Posted: 31st January 2018
At a first glance, your vision and mission statements may not seem a fit with the rest of the sales and marketing acronyms. We all know that visions and missions are vital for you and your staff to get excited about leading to real buy-in to the business. But the ethical and emotional stuff that drives a business is fast becoming a hugely important part of your marketing. Increasingly, buyers are selecting suppliers because they identify with what the brand stands for. So, that brings your vision and mission statements into relevance in a whole new way – as part of your sales and marketing strategy.
Secondly, if you are building a brand, the strength of a brand lies in all these things being synonymous or at least synchronized. A vision is your overall purpose, where you really want your business to reach in the next couple of decades and your mission statement is simply a shorter way of summarizing this, with more focus on the here and now. The big difference is that your mission should be actionable, but both should be absolutely aligned.
So if you were launching a new soft drinks company, your vision might say “To build the biggest soft drinks business in the world that outsells Coca Cola. To sell soft drinks that do not rot children’s teeth, are non-fattening yet still appeal to children and adults alike.To have the drinks be so natural and from local produce that they genuinely provide one of the consumer’s five a day”.
Your mission statement might be “Developing the best tasting and most nutritious soft drinks”, the emphasis being on the constant developed and optimizing of your product. That mission can then be broken down into short phrases or individual words associated with it, and these are what make for good reasons why consumers will buy your brand, rather than standard coca cola – so you might have best tasting, nutritious, one of five a day, kind to teeth, natural, non-fattening.
It is then clear to see what your choices are for your “USP”. Kind to teeth and nutritious are not, to my knowledge, something that Coca Cola can currently lay claim to. There are, therefore, Unique Selling Points to you.
From there you choose a strap line – those snazzy phrases such as Snap, Crackle and Pop, or Beanz Means Heinz. This has to be something distilled from your mission statement, and something that makes sure everyone knows exactly what you do, but also which ideally includes your USP – so “Delicious, nutritious – but still fizzy” would sum up your whole new concept.
There is another check to be made on any tag line you use. It should play into your customers’ needs and desires. In this case, if they crave fizzy drinks no doubt dentist, doctors, and constant web marketing on nutrition will have them convinced they are bad for the health but still left pining for them. The answer you can provide? Something fizzy that is still good for them, that in one hits takes away their pain and replaces it with pleasure.
Key selling points (KSP’s) are all the reasons that the customer may have to buy from you, that match all their needs. If you don’t know what your customer needs, you have no hope of selling to them and that is what your marketing data should be delivering. Without that, you could even waste all of your time and effort in pushing a dead weight product or service which no-one has a need for. Your offering is not in how wonderful it is but instead is in its ability to meet your customer’s needs. Not understanding this is one of business’s biggest pitfalls.
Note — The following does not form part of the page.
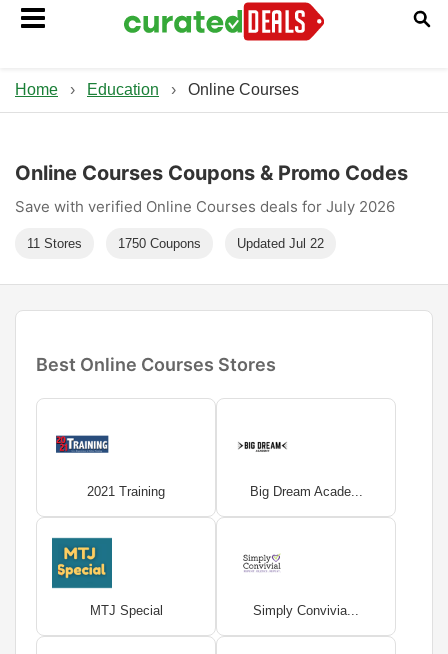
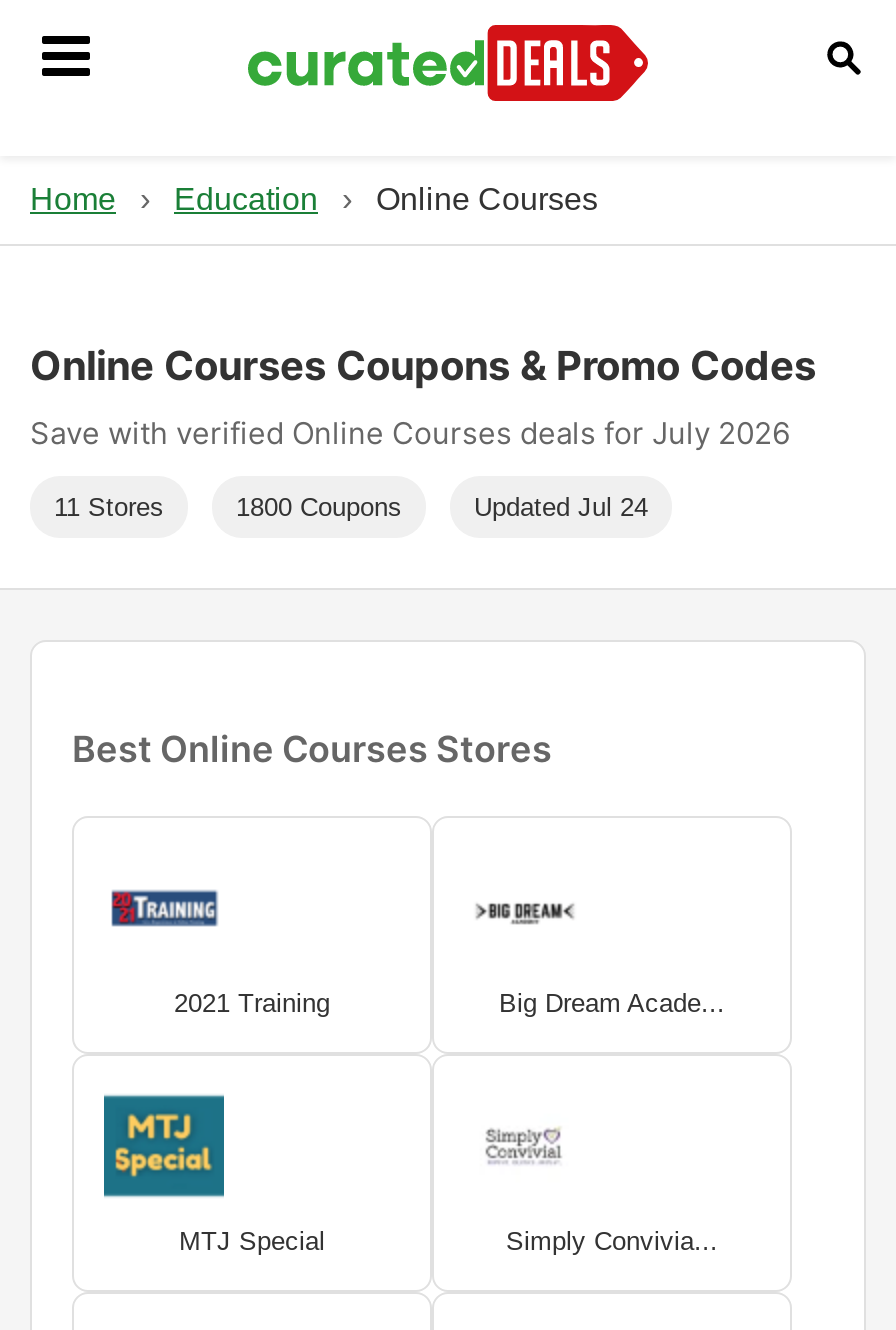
- 1750 Coupons
+ 1800 Coupons

- Updated Jul 22
+ Updated Jul 24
To identify KSPs best, you want to do a competitor comparison every so often, identifying all your competitions strongest areas, be that in their reputation or the quality or what they offer or their price and service. List them out for four or five of your top competitors and include your own company in that list. Add on each company’s weaknesses.
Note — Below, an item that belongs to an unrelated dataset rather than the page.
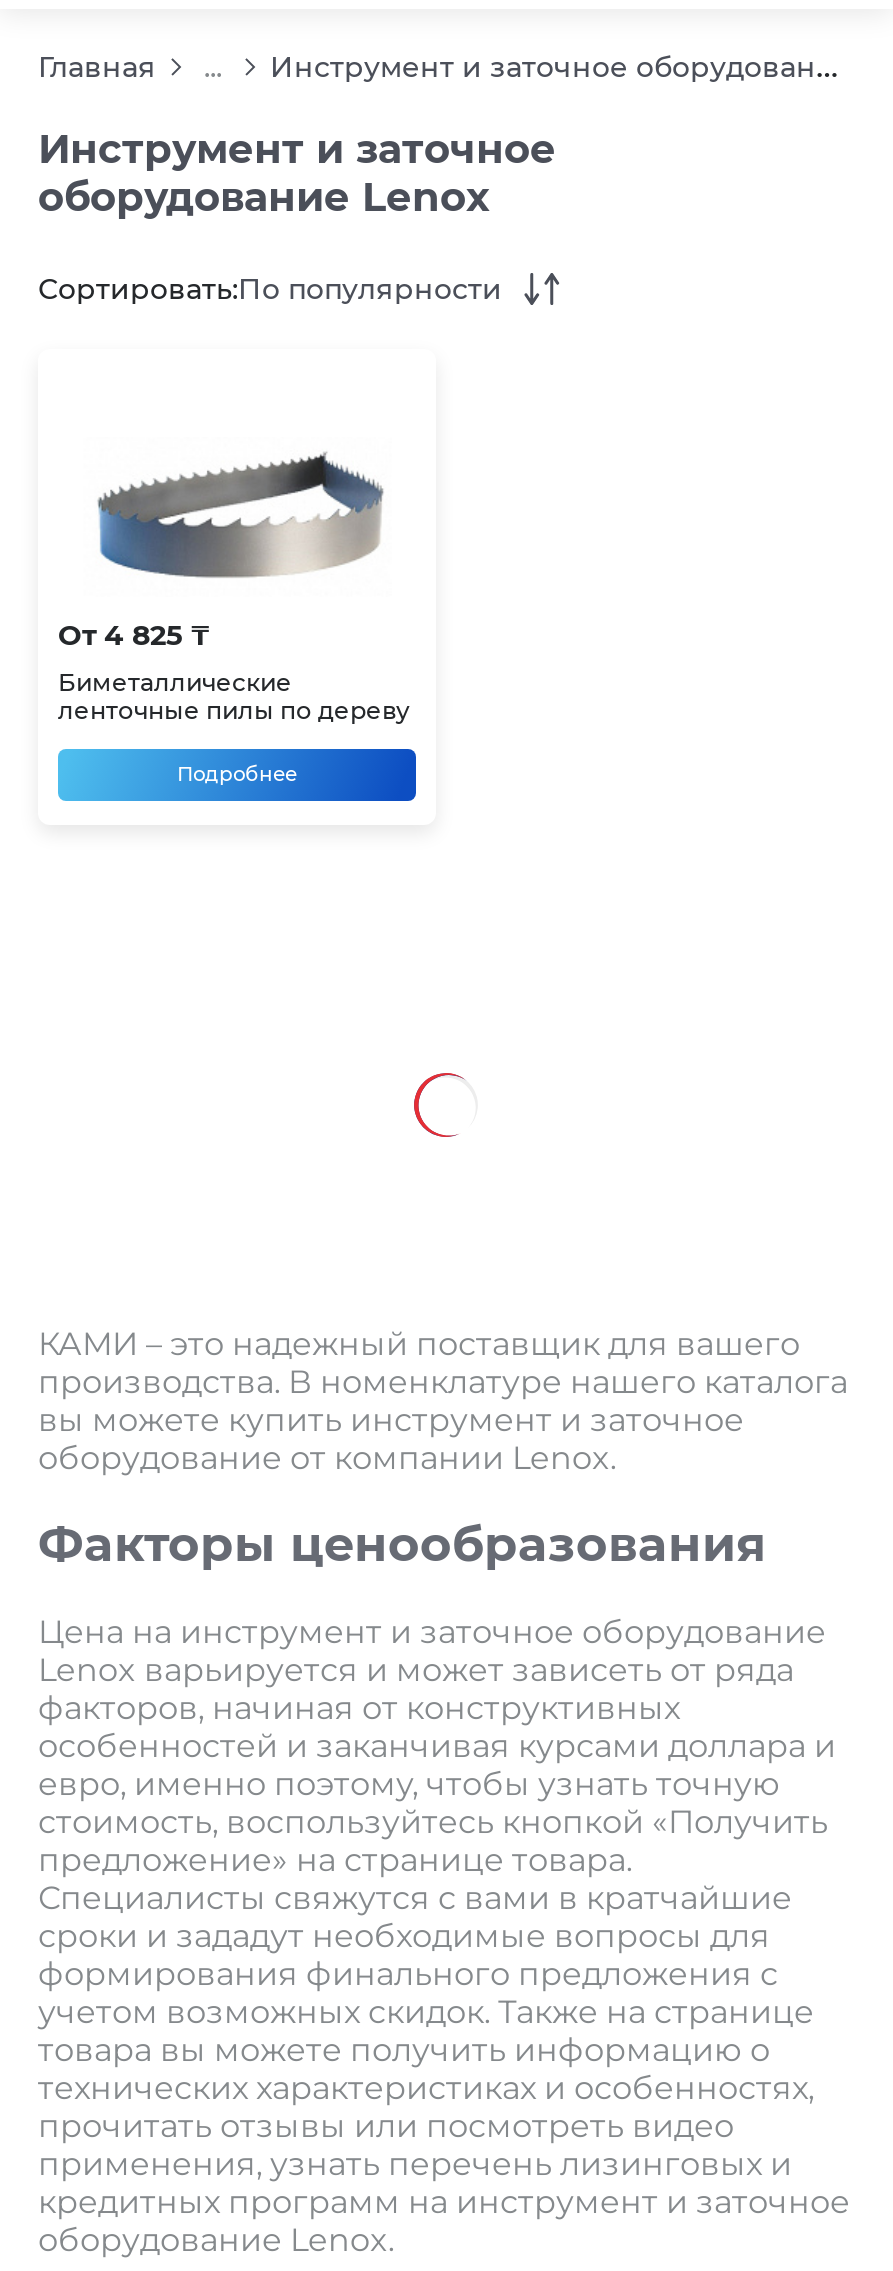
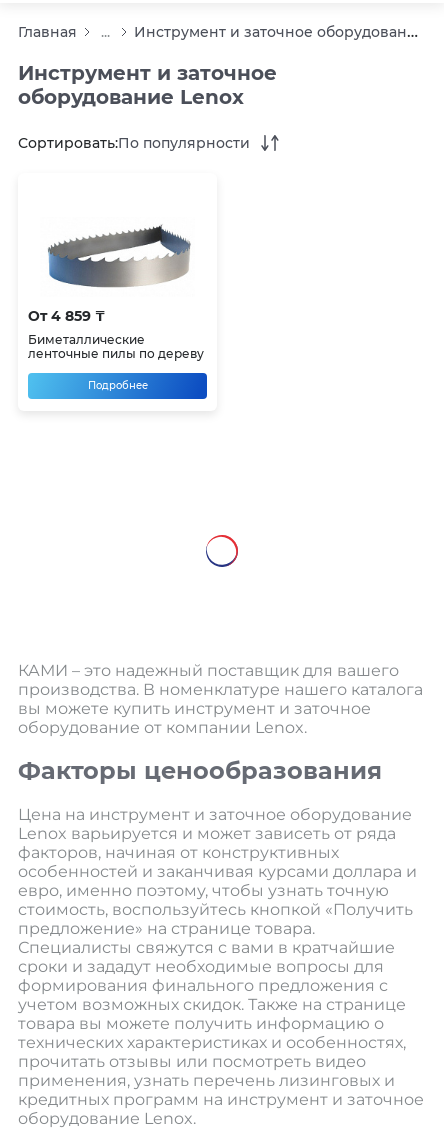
- От 4 825 ₸
+ От 4 859 ₸

- [image]
+ [image]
Then, spend time with your customers and prospective customers asking them to score both your competitors and you out of 5 on each of those points. The results may surprise you. Your perception of where you – or indeed of where your competitors – are strong – is not necessarily where you think. And what you think is, on this occasion, immaterial. What matters is what your customers think and how they perceive things.
Only when you know that, can you really start developing your key selling points and pushing them out there to meet your customers’ needs. And, of course, you can then also play on your competitors’ weaknesses, ensuring you offer what they cannot but in a subtle way. Never, ever fall into the trap of running down a competitor.
Value Proposition (VP) is just another marketing acronym for what is special about you and your VP sums up all the very best reasons why people should sit up and take notice of what you are offering. If you haven’t some compelling reasons, then why should anyone buy from you?
You are unlikely to excel at everything, but that is never, ever a problem. Instead, work out what you are great at, and then market it, concentrating on customers who need that particular thing. That is the essence of match marketing at its best. And match marketing makes selling just plain easy.